* **Exercise objective**
Could you repeat, exactly and with no pictures, only the lines from the start of the records through the line containing "font-size:11.6px; font-style:italic; line-height:17.6px;"?

* **Records**
■ ■ ■ ■ ■

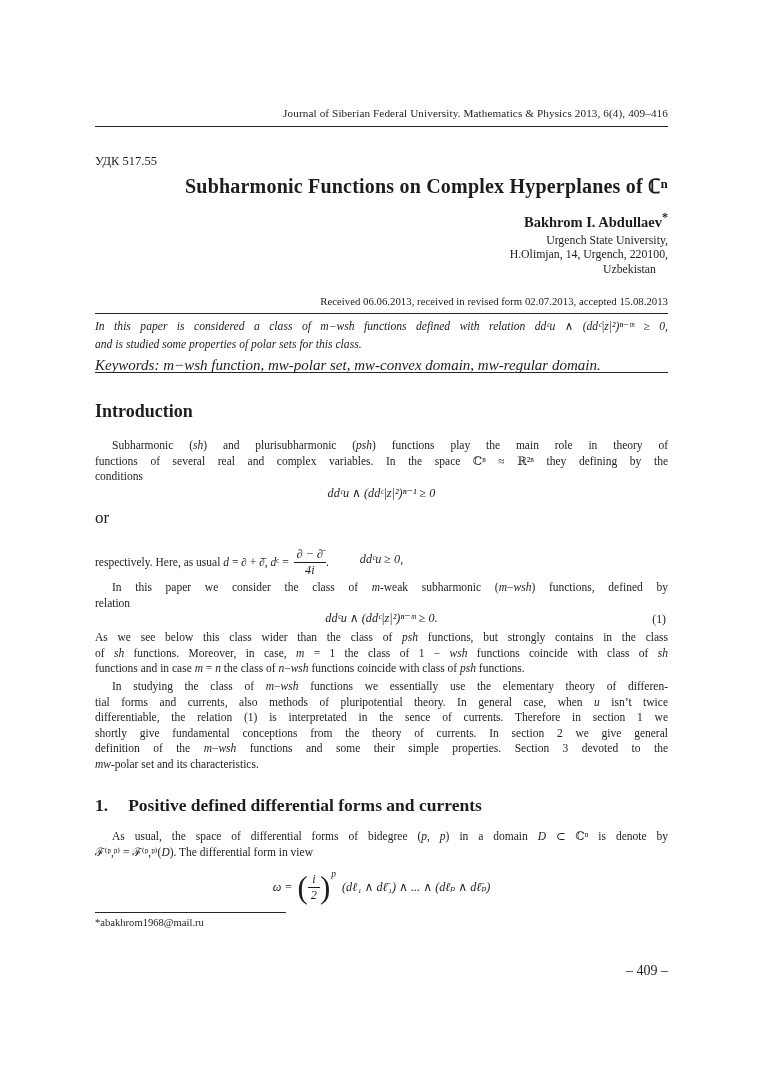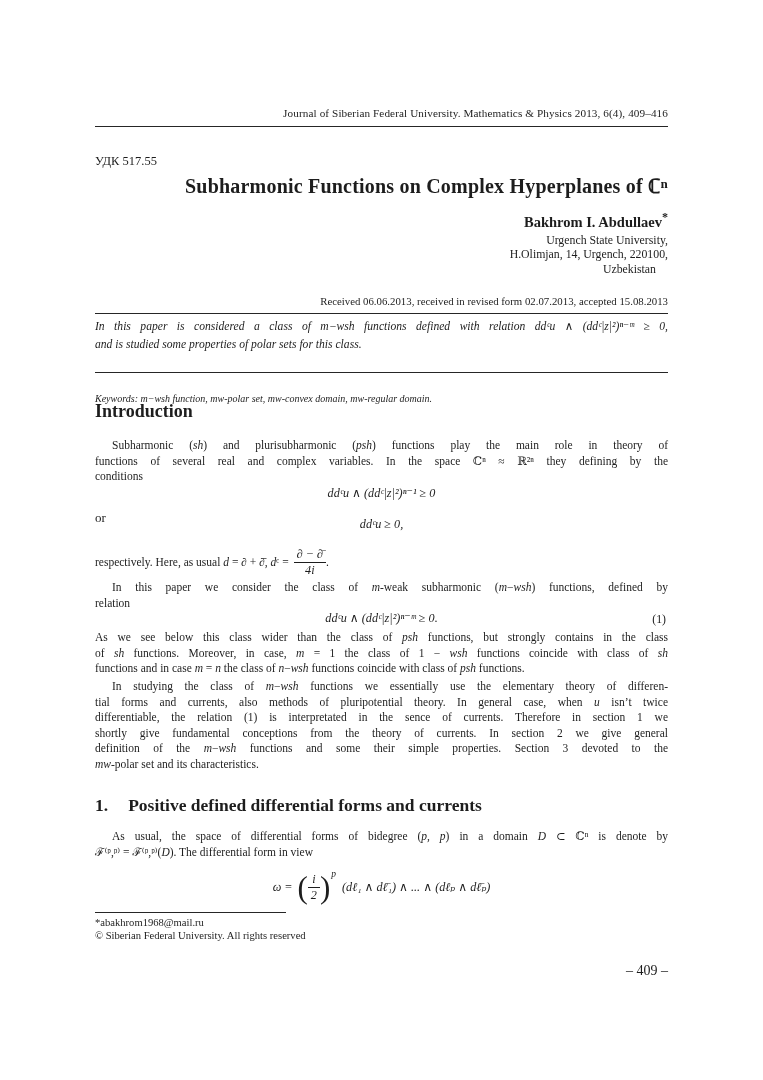--- a/index.html
+++ b/index.html
@@ -16,31 +16,31 @@
 
   .journal { font-size:11.2px; letter-spacing:0.1px; }
   .udk { font-size:12.5px; }
   .title { font-size:20px; font-weight:bold; letter-spacing:0.2px;text-align:right; }
   .author { font-size:14.5px; font-weight:bold; }
   .affil { font-size:11.8px; }
   .country { padding-right:12px; }
   .received { font-size:10.8px; }
 
   .abstract .pline { font-size:11.6px; font-style:italic; line-height:17.6px; }
-  .keywords { font-size:10px; font-style:italic;margin-top:36px; }
+  .keywords { font-size:15px; font-style:italic; }
 
   .h-intro { font-size:18px; font-weight:bold; }
   .sec-h { font-size:17.5px; font-weight:bold; }
   .sec-h .secnum { display:inline-block; margin-right:20px; }
 
   .body .pline { font-size:11.5px; line-height:15.6px; }
   .pline { text-align:justify; text-align-last:justify; }
   .pline.last { text-align-last:left; }
   .ind .pline:first-child { text-indent:17px; }
-  .single { font-size:13px; line-height:15.6px; }
+  .single { font-size:17px; line-height:15.6px; }
 
   .eq { font-size:12.2px; font-style:italic; text-align:center; }
   .eqwrap { position:relative; }
   .eqnum { position:absolute; right:2px; top:1px; font-size:11.8px; font-style:normal; }
 
   .frac { display:inline-block; vertical-align:middle; text-align:center; font-style:italic; line-height:1.05; font-size:12.2px; }
   .frac .num { display:block; padding:0 3px 1px 3px; }
   .frac .den { display:block; border-top:1px solid #1d1d1d; padding:1px 3px 0 3px; }
 
   .respline { display:flex; align-items:center; font-size:11.5px; }
@@ -88,21 +88,21 @@
     <div class="abs body ind" style="top:438px">
         <div class="pline">Subharmonic (<i>sh</i>) and plurisubharmonic (<i>psh</i>) functions play the main role in theory of</div>
         <div class="pline">functions of several real and complex variables. In the space ℂⁿ ≈ ℝ²ⁿ they defining by the</div>
         <div class="pline last">conditions</div>
       </div>
 
     <div class="abs eq" style="top:486px">ddᶜu ∧ (ddᶜ|z|²)ⁿ⁻¹ ≥ 0</div>
 
     <div class="abs single" style="top:510px">or</div>
 
-    <div class="abs eq" style="top:517px">ddᶜu ≥ 0,</div>
+    <div class="abs eq" style="top:552px">ddᶜu ≥ 0,</div>
 
     <div class="abs respline" style="top:545px; height:34px">
       <span class="rich">respectively. Here, as usual <i>d</i> = ∂ + ∂̄, <i>d</i>ᶜ =</span>
       <span class="frac">
           <span class="num">∂ − ∂̄</span>
           <span class="den">4i</span>
         </span>
       <span>.</span>
     </div>
 
@@ -146,18 +146,17 @@
           <span class="num">i</span>
           <span class="den">2</span>
         </span>
       <span class="bigp">)</span>
       <span class="exp">p</span>
       <span class="rhs">(dℓ₁ ∧ dℓ̄₁) ∧ ... ∧ (dℓₚ ∧ dℓ̄ₚ)</span>
     </div>
 
     <div class="abs fn-rule" style="top:912px"></div>
     <div class="abs fn" style="top:917px">*abakhrom1968@mail.ru</div>
-    <div class="abs fn" style="top:930px">© Siberian Federal University. All rights reserved</div>
 
     <div class="abs center pagenum" style="top:963px">– 409 –</div>
 
   </div>
 </div>
 
 </body></html>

■ ■ ■ ■ ■

* **Response area**
--- a/index.html
+++ b/index.html
@@ -16,31 +16,31 @@
 
   .journal { font-size:11.2px; letter-spacing:0.1px; }
   .udk { font-size:12.5px; }
   .title { font-size:20px; font-weight:bold; letter-spacing:0.2px;text-align:right; }
   .author { font-size:14.5px; font-weight:bold; }
   .affil { font-size:11.8px; }
   .country { padding-right:12px; }
   .received { font-size:10.8px; }
 
   .abstract .pline { font-size:11.6px; font-style:italic; line-height:17.6px; }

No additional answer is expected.